◆ Instructions to follow
Determine how many of the lines below hold the word "border". Give the number and nothing else.

◆ The data
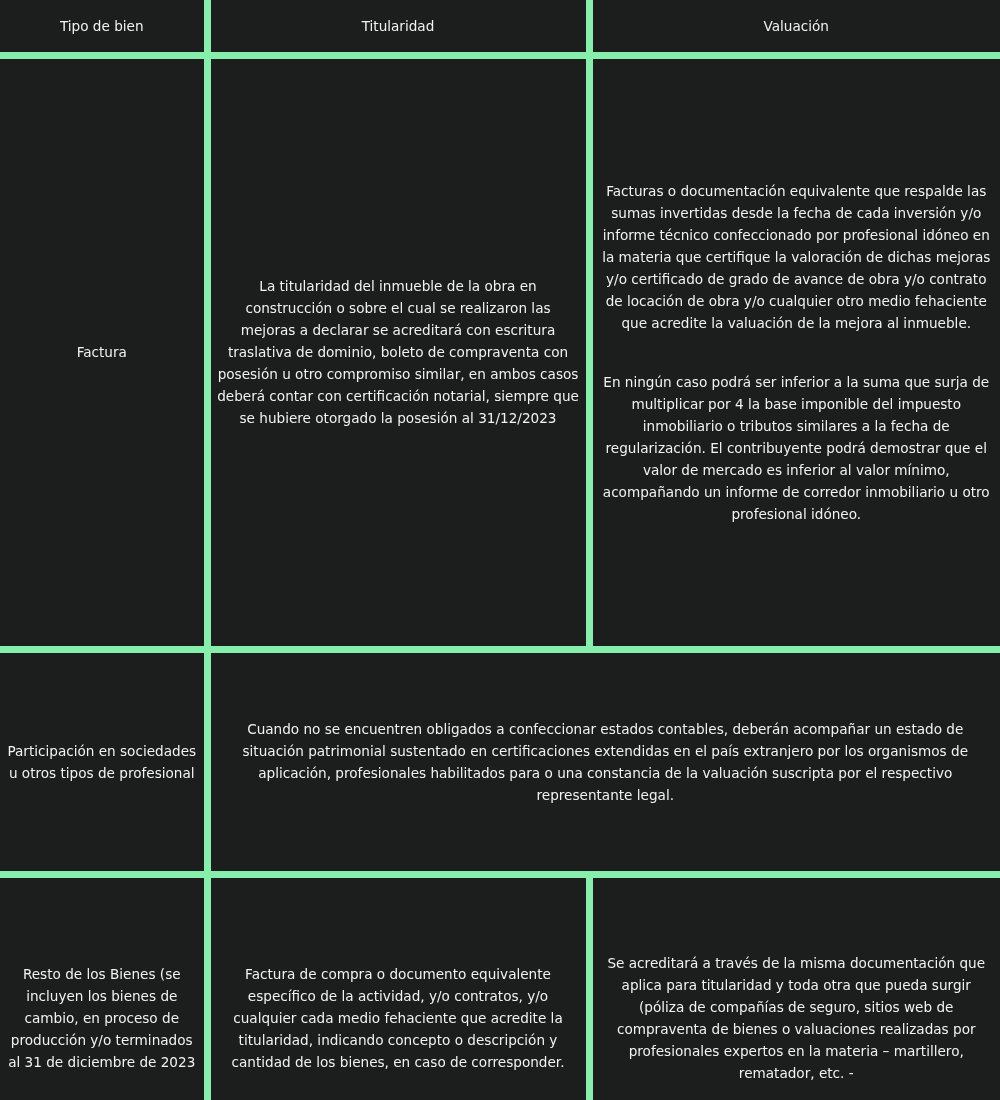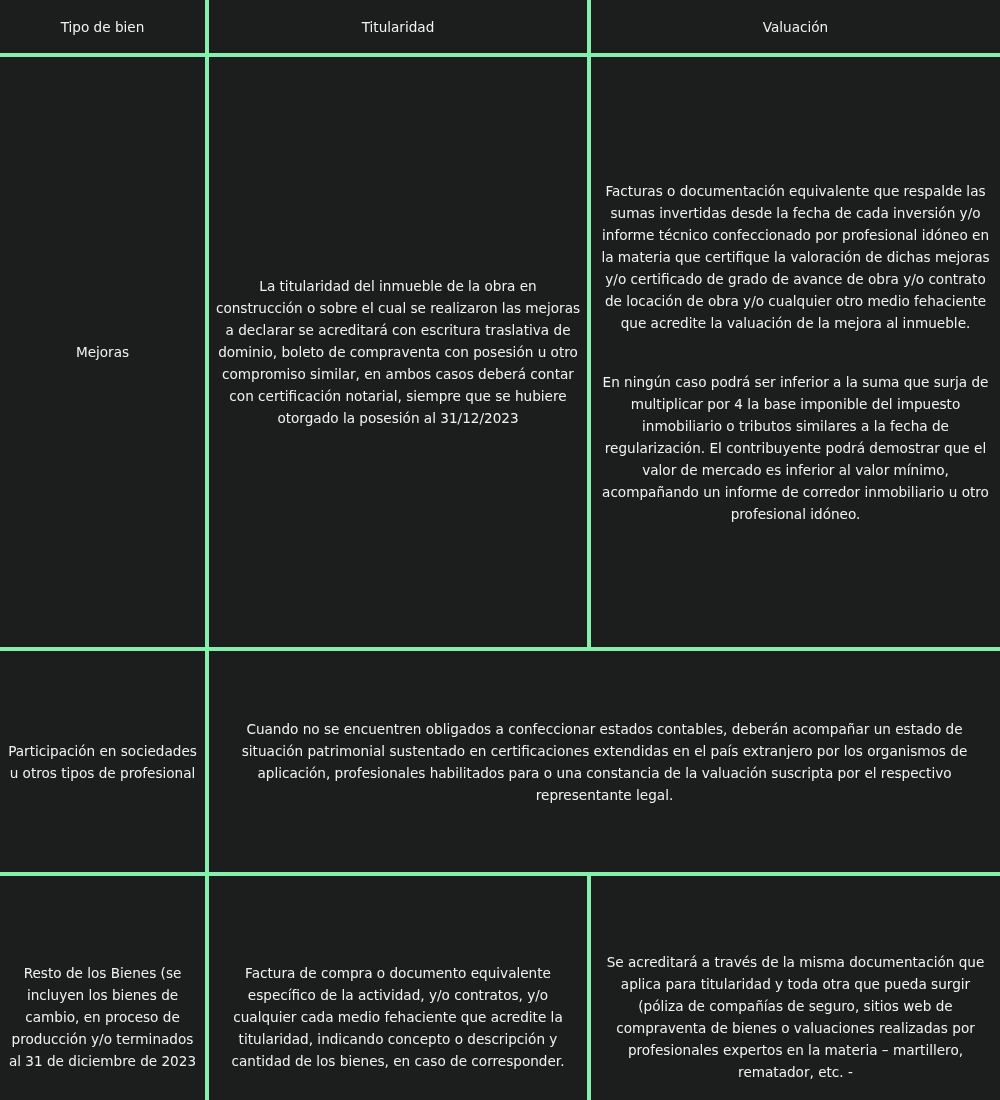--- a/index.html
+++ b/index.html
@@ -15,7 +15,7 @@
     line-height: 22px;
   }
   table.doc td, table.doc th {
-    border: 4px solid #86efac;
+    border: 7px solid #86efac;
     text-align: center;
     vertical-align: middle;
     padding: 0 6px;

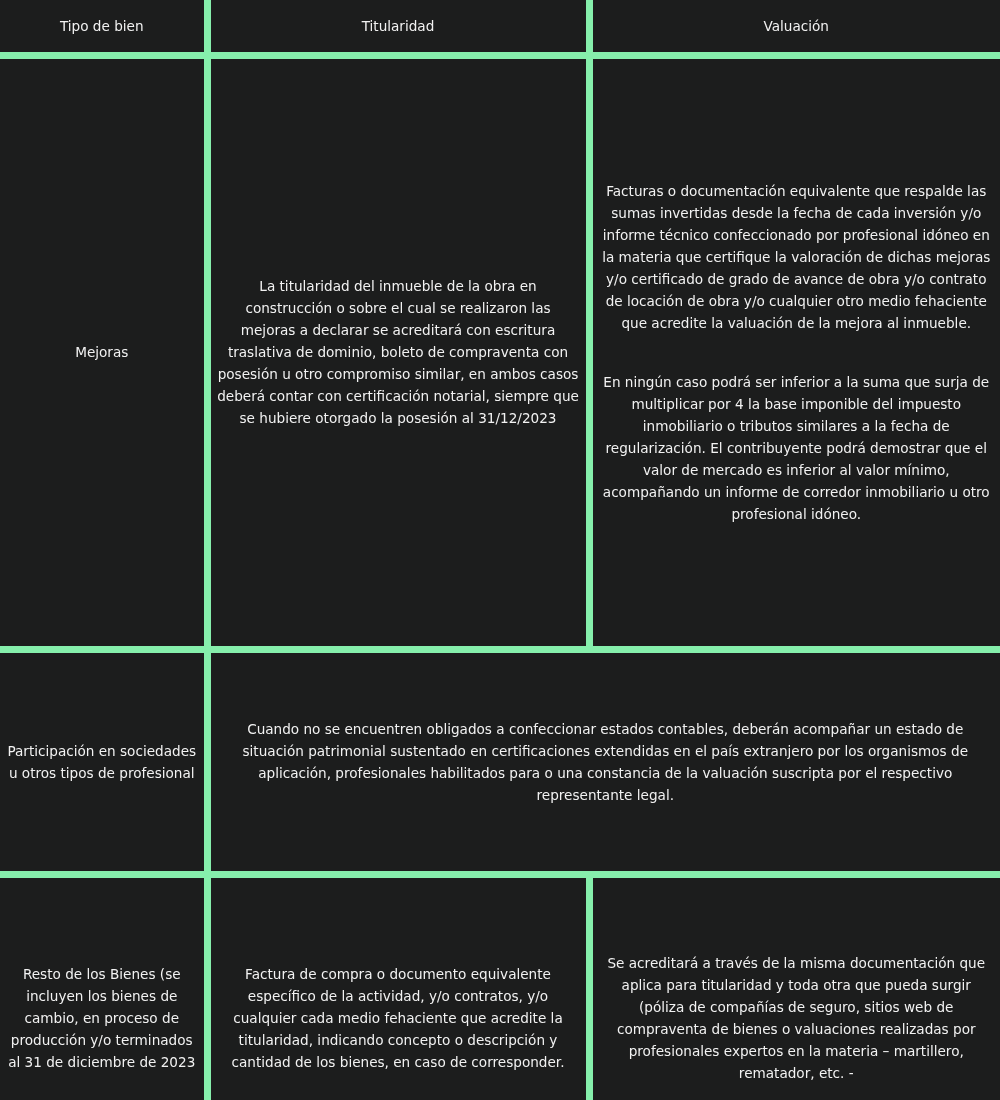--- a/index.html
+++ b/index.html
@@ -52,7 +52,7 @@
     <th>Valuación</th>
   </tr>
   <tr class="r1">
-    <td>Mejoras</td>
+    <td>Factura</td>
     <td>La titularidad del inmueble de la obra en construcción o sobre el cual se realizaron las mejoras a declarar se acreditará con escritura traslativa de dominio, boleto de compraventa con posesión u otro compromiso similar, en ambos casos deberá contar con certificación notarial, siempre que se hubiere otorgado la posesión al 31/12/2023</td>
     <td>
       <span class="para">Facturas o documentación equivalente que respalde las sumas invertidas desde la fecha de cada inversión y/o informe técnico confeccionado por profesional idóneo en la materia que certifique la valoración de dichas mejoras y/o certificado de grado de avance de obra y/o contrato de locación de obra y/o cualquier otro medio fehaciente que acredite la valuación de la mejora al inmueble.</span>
==
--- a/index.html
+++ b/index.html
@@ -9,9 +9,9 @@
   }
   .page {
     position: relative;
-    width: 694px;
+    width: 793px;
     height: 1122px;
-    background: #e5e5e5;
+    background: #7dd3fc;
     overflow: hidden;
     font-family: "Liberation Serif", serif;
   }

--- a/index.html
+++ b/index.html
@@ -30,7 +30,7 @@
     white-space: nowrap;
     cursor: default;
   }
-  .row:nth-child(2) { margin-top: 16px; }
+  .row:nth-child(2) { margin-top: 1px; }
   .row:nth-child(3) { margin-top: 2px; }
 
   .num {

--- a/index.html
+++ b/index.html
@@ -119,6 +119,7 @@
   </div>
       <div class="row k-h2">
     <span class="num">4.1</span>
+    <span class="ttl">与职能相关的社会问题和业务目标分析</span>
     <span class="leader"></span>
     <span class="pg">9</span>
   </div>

◆ Completed exercise
2